Vascular injury and chronic arterial diseases result in exposure of VSMCs (vascular smooth muscle cells) to increased concentrations of growth factors. The mechanisms by which growth factors trigger VSMC phenotype transitions remain unclear. Because cellular reprogramming initiated by growth factors requires not only the induction of genes involved in cell proliferation, but also the removal of contractile proteins, we hypothesized that autophagy is an essential modulator of VSMC phenotype. Treatment of VSMCs with PDGF (platelet-derived growth factor)-BB resulted in decreased expression of the contractile phenotype markers calponin and alpha-smooth muscle actin and up-regulation of the synthetic phenotype markers osteopontin and vimentin. Autophagy, as assessed by LC3 (microtubule-associated protein light chain 3 alpha; also known as MAP1LC3A)-II abundance, LC3 puncta formation and electron microscopy, was activated by PDGF exposure. Inhibition of autophagy with 3-methyladenine, Spautin-1 or bafilomycin stabilized the contractile phenotype. In particular, Spautin-1 stabilized alpha-smooth muscle cell actin and calponin in PDGF-treated cells and prevented actin filament disorganization, diminished production of extracellular matrix, and abrogated VSMC hyperproliferation and migration. Treatment of cells with PDGF prevented protein damage and cell death caused by exposure to the lipid peroxidation product 4-hydroxynonenal. The results of the present study demonstrate a distinct form of autophagy induced by PDGF that is essential for attaining the synthetic phenotype and for survival under the conditions of high oxidative stress found to occur in vascular lesions.
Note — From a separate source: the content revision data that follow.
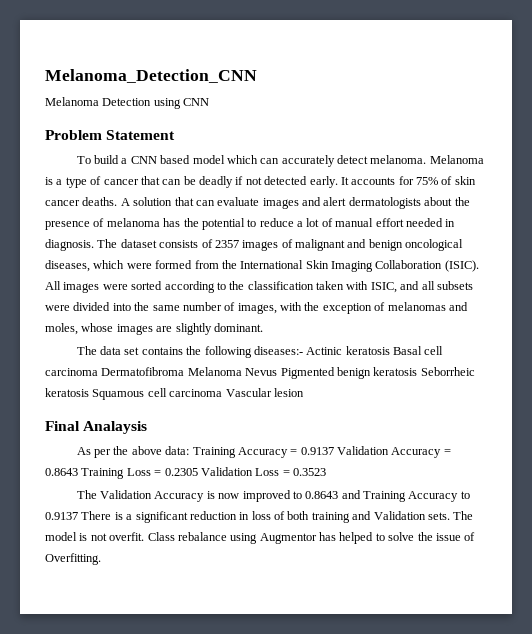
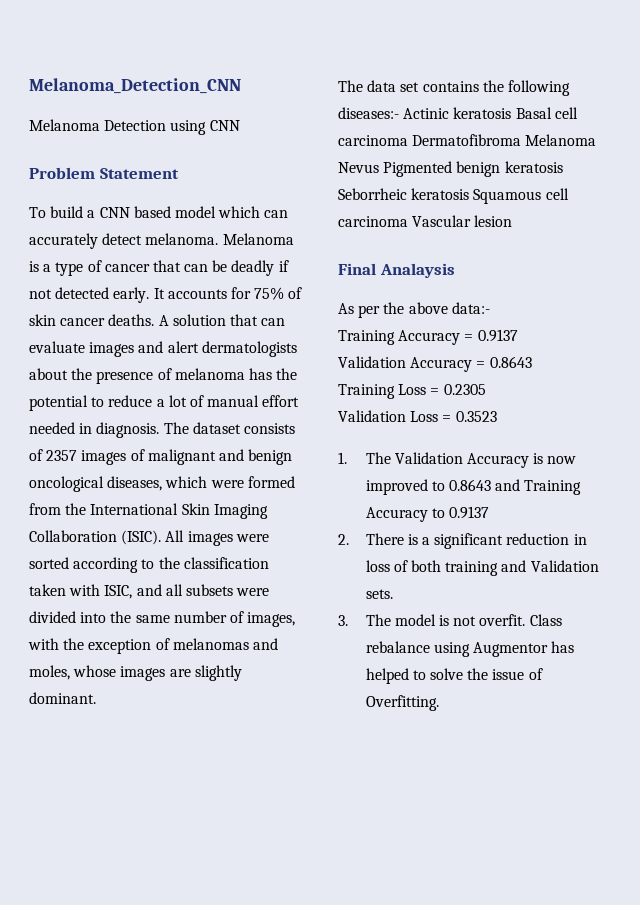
[165,446,190,455] data: -> [451,302,490,314] data:- //
(334, 451) none -> (518, 335) //
(78, 472) none -> (532, 362) //
(198, 472) none -> (486, 389) //
(326, 472) none -> [338,452,347,464] 1.
(78, 516) none -> [338,534,349,545] // 2.
(450, 516) none -> [338,615,348,626] // 3.

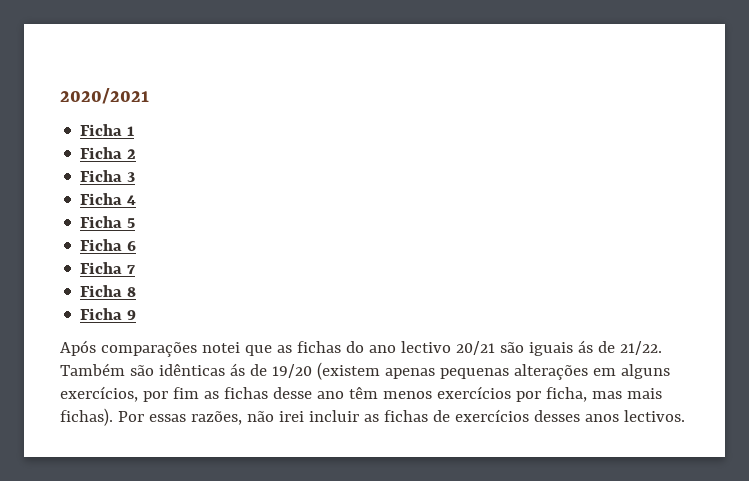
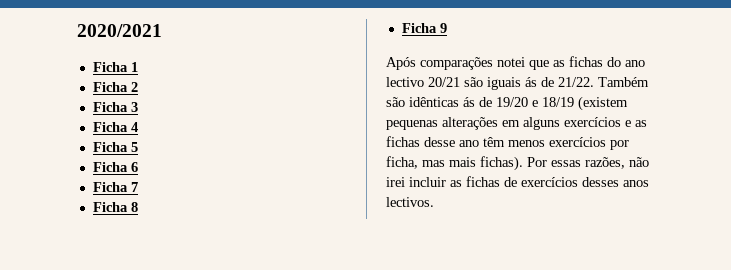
[316,362,435,380] (existem apenas -> [532,96,628,111] e 18/19 (existem
[60,386,199,402] exercícios, por fim -> [564,117,631,127] exercícios e

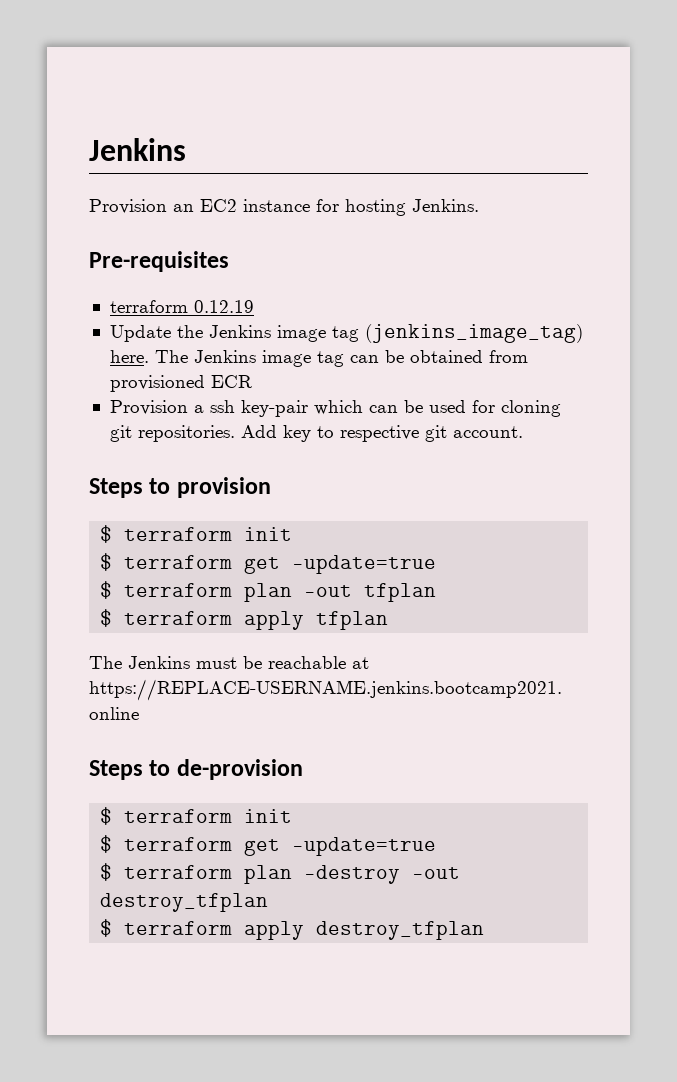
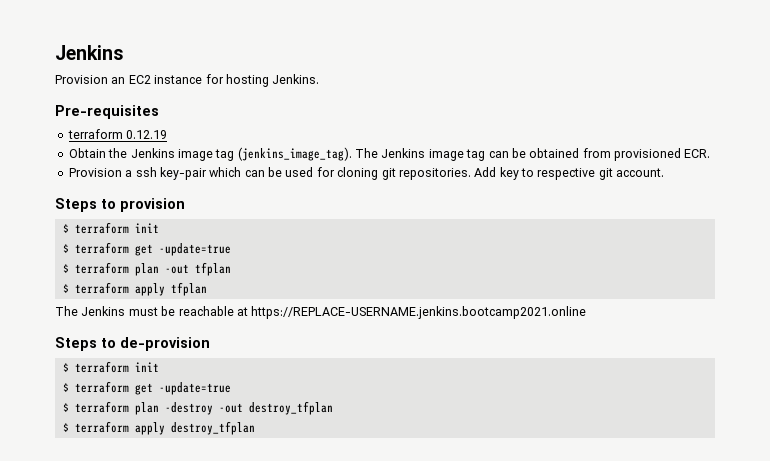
[109,325,171,342] Update -> [68,148,106,158] Obtain
[364,324,583,343] [109,350,149,363] (jenkins_image_tag) here. -> [237,147,352,161] (jenkins_image_tag).
[210,375,252,388] ECR -> [684,149,711,158] ECR.

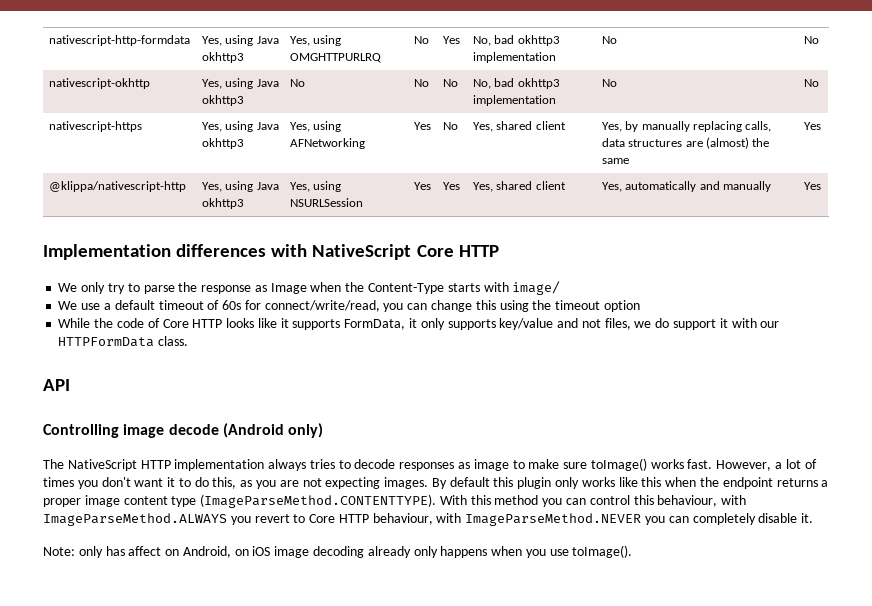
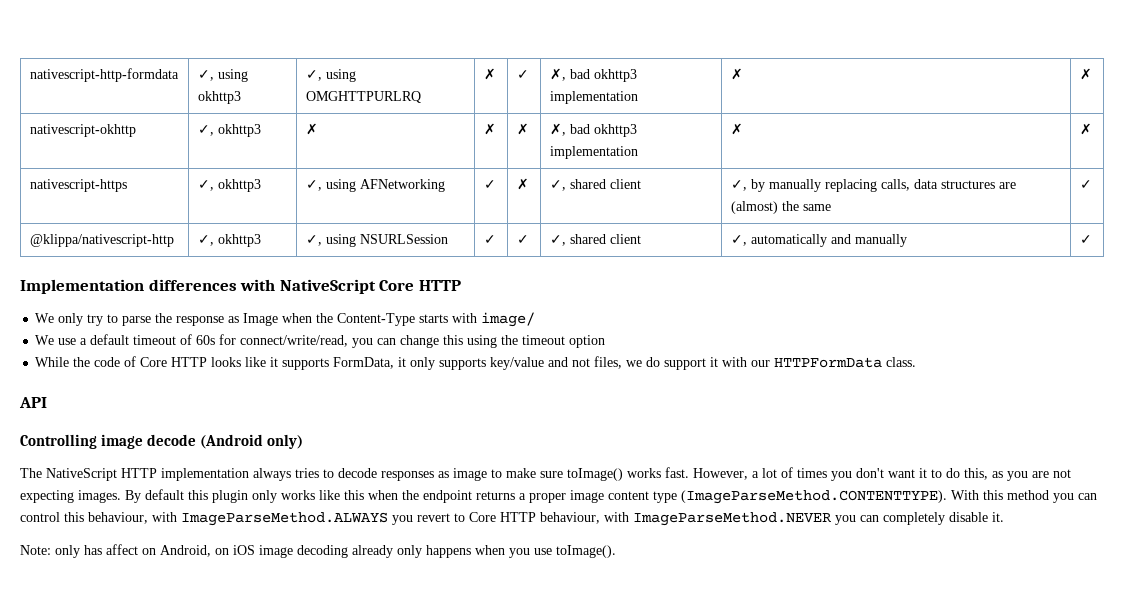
[201,35,279,46] [201,52,244,63] [289,36,310,46] Yes, using Java okhttp3 | Yes, -> [197,69,248,82] [197,91,241,104] [305,70,322,81] ✓, using okhttp3 | ✓,
[413,36,429,44] [442,36,460,44] [472,35,560,46] [472,52,556,63] [601,36,617,44] [803,36,819,44] No | Yes | No, bad okhttp3 implementation | No | No -> [483,68,496,80] [516,70,529,79] [549,68,637,82] [549,91,638,104] [730,68,743,80] [1079,68,1092,80] ✗ | ✓ | ✗, bad okhttp3 implementation | ✗ | ✗
[201,78,279,89] [201,95,244,106] [289,79,305,87] [413,79,429,87] [442,79,458,87] [472,78,560,89] [472,95,556,106] [601,79,617,87] [803,79,819,87] Yes, using Java okhttp3 | No | No | No | No, bad okhttp3 implementation | No | No -> [197,124,261,137] [305,123,318,135] [483,123,496,135] [516,123,529,135] [549,123,637,137] [549,146,638,159] [730,123,743,135] [1079,123,1092,135] ✓, okhttp3 | ✗ | ✗ | ✗ | ✗, bad okhttp3 implementation | ✗ | ✗
[201,121,279,132] [201,138,244,149] [289,122,310,132] Yes, using Java okhttp3 | Yes, -> [197,179,261,192] [305,180,322,191] ✓, okhttp3 | ✓,
[413,122,431,130] [442,122,458,130] [472,121,566,132] [601,122,622,132] Yes | No | Yes, shared client | Yes, -> [483,180,496,189] [516,178,529,190] [549,179,641,191] [730,180,747,191] ✓ | ✗ | ✓, shared client | ✓,
[803,122,821,130] Yes -> [1079,180,1092,189] ✓
[201,181,279,192] [201,198,244,209] [289,182,310,192] Yes, using Java okhttp3 | Yes, -> [197,234,261,247] [305,235,322,246] ✓, okhttp3 | ✓,
[413,182,431,190] [442,182,460,190] [472,181,566,192] [601,182,622,192] Yes | Yes | Yes, shared client | Yes, -> [483,235,496,244] [516,235,529,244] [549,234,641,246] [730,235,747,246] ✓ | ✓ | ✓, shared client | ✓,
[803,182,821,190] Yes -> [1079,235,1092,244] ✓

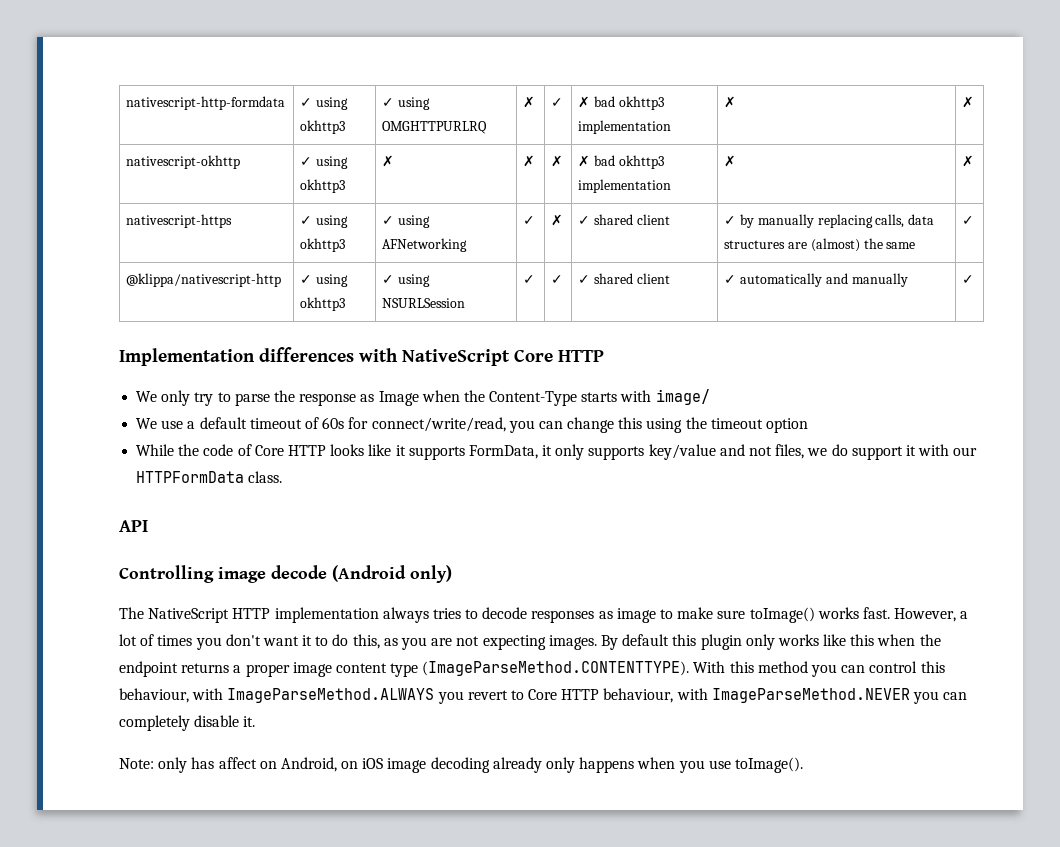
[197,69,248,82] [197,91,241,104] [305,70,322,81] ✓, using okhttp3 | ✓, -> [300,97,349,110] [300,120,346,134] [382,98,395,107] ✓ using okhttp3 | ✓
[549,68,566,81] ✗, -> [578,96,591,108] ✗
[197,125,214,136] ✓, -> [300,156,349,169] ✓ using
[549,123,566,136] ✗, -> [578,155,591,167] ✗
[197,179,261,192] [305,180,322,191] ✓, okhttp3 | ✓, -> [300,215,349,228] [300,238,346,252] [382,216,395,225] ✓ using okhttp3 | ✓
[549,179,641,191] [730,180,747,191] ✓, shared client | ✓, -> [578,214,670,225] [724,216,737,225] ✓ shared client | ✓
[197,234,261,247] [305,235,322,246] ✓, okhttp3 | ✓, -> [300,274,349,287] [300,297,346,311] [382,275,395,284] ✓ using okhttp3 | ✓
[549,234,641,246] [730,235,747,246] ✓, shared client | ✓, -> [578,273,670,284] [724,275,737,284] ✓ shared client | ✓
Beclin1 controls the levels of p53 by regulating the deubiquitination activity of USP10 and USP13.[Pubmed:21962518]
Cell. 2011 Sep 30;147(1):223-34.
Autophagy is an important intracellular catabolic mechanism that mediates the degradation of cytoplasmic proteins and organelles. We report a potent small molecule inhibitor of autophagy named "Spautin-1" for specific and potent autophagy inhibitor-1. Spautin-1 promotes the degradation of Vps34 PI3 kinase complexes by inhibiting two ubiquitin-specific peptidases, USP10 and USP13, that target the Beclin1 subunit of Vps34 complexes. Beclin1 is a tumor suppressor and frequently monoallelically lost in human cancers. Interestingly, Beclin1 also controls the protein stabilities of USP10 and USP13 by regulating their deubiquitinating activities. Since USP10 mediates the deubiquitination of p53, regulating deubiquitination activity of USP10 and USP13 by Beclin1 provides a mechanism for Beclin1 to control the levels of p53. Our study provides a molecular mechanism involving protein deubiquitination that connects two important tumor suppressors, p53 and Beclin1, and a potent small molecule inhibitor of autophagy as a possible lead compound for developing anticancer drugs.